Abatido y Desanimado
Debilidad, quebrantamiento, problemas, duelo: todo esto abatió el espíritu de David. Él se sentía seco y sin rumbo, como si no hubiera aprendido nada con los años. “Mi corazón está acongojado, me ha dejado mi vigor, y aun la luz de mis ojos me falta ya” (Salmos 38:10). David decía: “He perdido mi entendimiento espiritual. ¡Ya no puedo alcanzar a Dios como antes!“.
Yo sé exactamente cómo se sentía David. He liderado campañas evangelísticas en las que miles de personas han llegado a Cristo. He ayudado a guiar a multitudes de drogadictos y alcohólicos a la liberación en Jesús. Mi vida ha estado llena de abundantes bendiciones. Sin embargo, a los pocos días de estos eventos, a menudo me he sentido abrumado por el desánimo y he terminado pensando: ”Señor, ¡no he logrado nada por ti!“.
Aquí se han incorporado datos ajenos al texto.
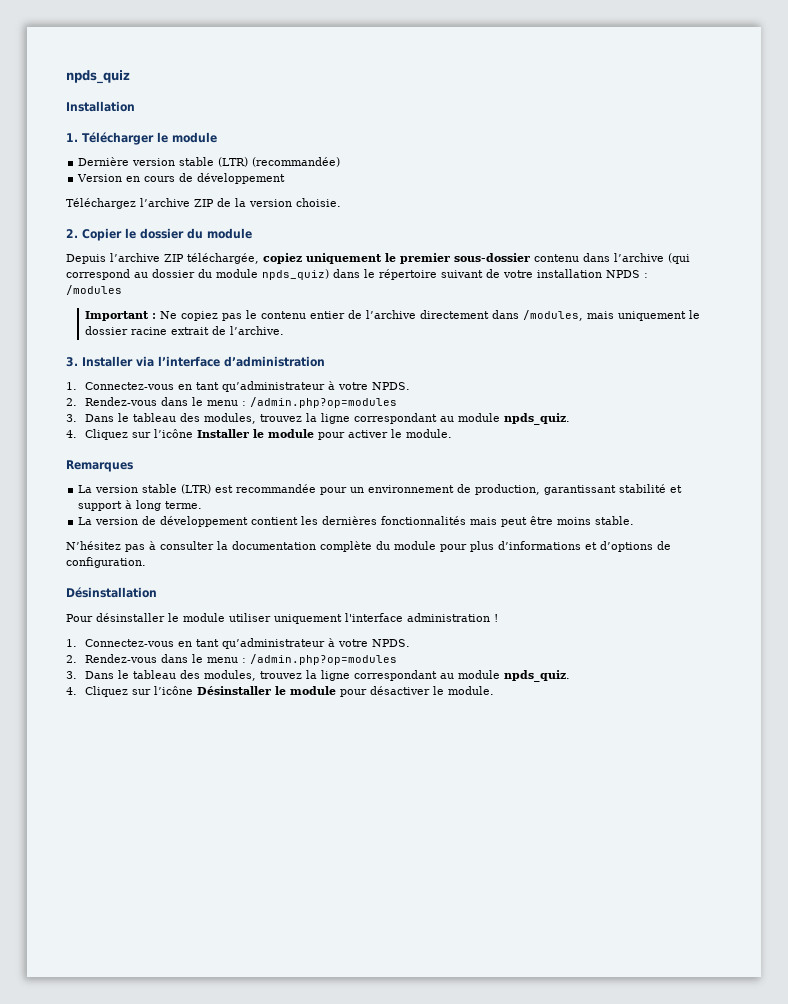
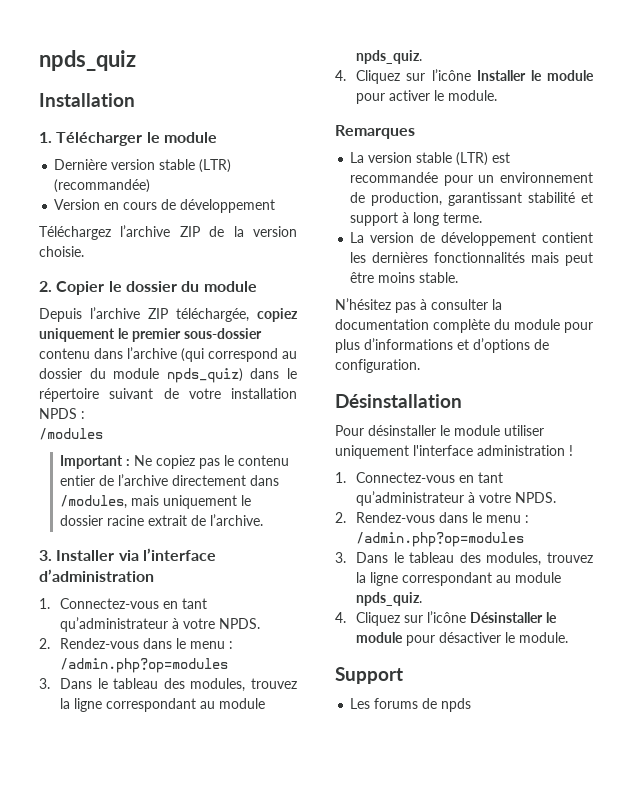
+ Support
+ Les forums de npds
Esa es la obra del espíritu de desánimo de Satanás. Nos convierte en blanco de los poderes del infierno a pocos minutos de nuestra mayor victoria espiritual.
Este espíritu demoniaco y pesado abatió a David tanto que quedó atónito en la presencia de Dios. Dijo: “Mas yo, como si fuera sordo, no oigo; y soy como mudo que no abre la boca. Soy, pues, como un hombre que no oye, y en cuya boca no hay reprensiones” (Salmos 38:13-14).
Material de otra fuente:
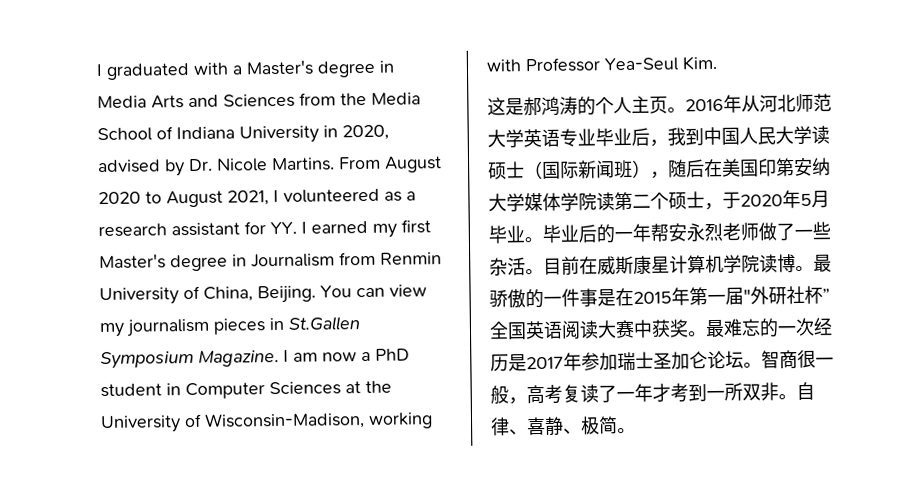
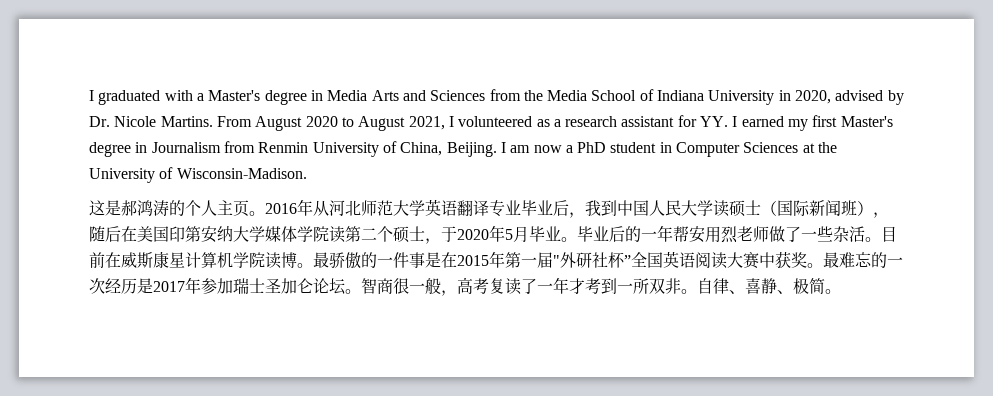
- You can view my journalism pieces in St.Gallen Symposium Magazine.
- I am now a PhD student in Computer Sciences at the University of Wisconsin-Madison, working with Professor Yea-Seul Kim.
+ I am now a PhD student in Computer Sciences at the University of Wisconsin-Madison.
- 2016年从河北师范大学英语专业毕业后，我到中国人民大学读硕士（国际新闻班），随后在美国印第安纳大学媒体学院读第二个硕士，于2020年5月毕业。
+ 2016年从河北师范大学英语翻译专业毕业后，我到中国人民大学读硕士（国际新闻班），随后在美国印第安纳大学媒体学院读第二个硕士，于2020年5月毕业。
- 毕业后的一年帮安永烈老师做了一些杂活。
+ 毕业后的一年帮安用烈老师做了一些杂活。

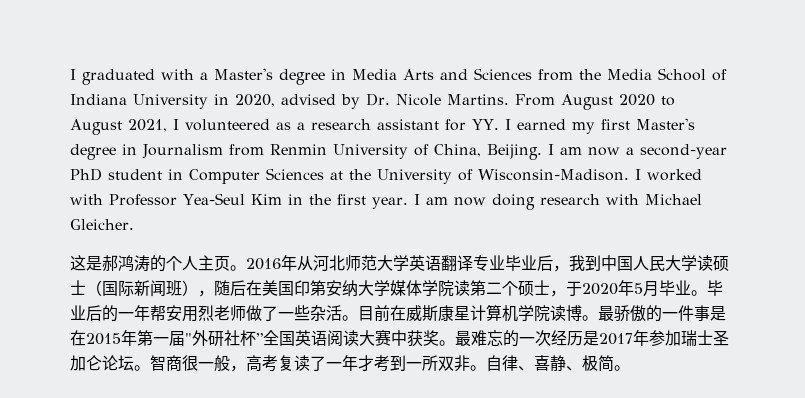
- I am now a PhD student in Computer Sciences at the University of Wisconsin-Madison.
+ I am now a second-year PhD student in Computer Sciences at the University of Wisconsin-Madison. I worked with Professor Yea-Seul Kim in the first year. I am now doing research with Michael Gleicher.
El significado hebreo de esta última frase es “un hombre que no tiene más respuestas ni argumentos”. David decía: “Señor, estoy demasiado desanimado para siquiera levantar la mano hacia ti. No puedo orar, porque estoy demasiado confundido para hablar. Estoy agotado y vacío. No tengo nada que decir”.
David expresó el clamor universal del alma justa que soporta un ataque de desánimo: “Pero yo estoy a punto de caer, y mi dolor está delante de mí continuamente” (Salmos 38:17). Podemos hablar con Dios todo lo que queramos sobre nuestros sentimientos de fracaso. Podemos contarle nuestra desesperación por nuestros pecados y errores necios. En medio de esto, sin embargo, nunca debemos albergar la idea de que él nos ha abandonado.
David es nuestro ejemplo de alguien que se desanimó, pero mantuvo su fe. Incluso en su punto más bajo, David no se dejó arrastrar por la incredulidad. Clamó: “Porque en ti, oh Jehová, he esperado; tú responderás, Jehová Dios mío” (Salmos 38:15).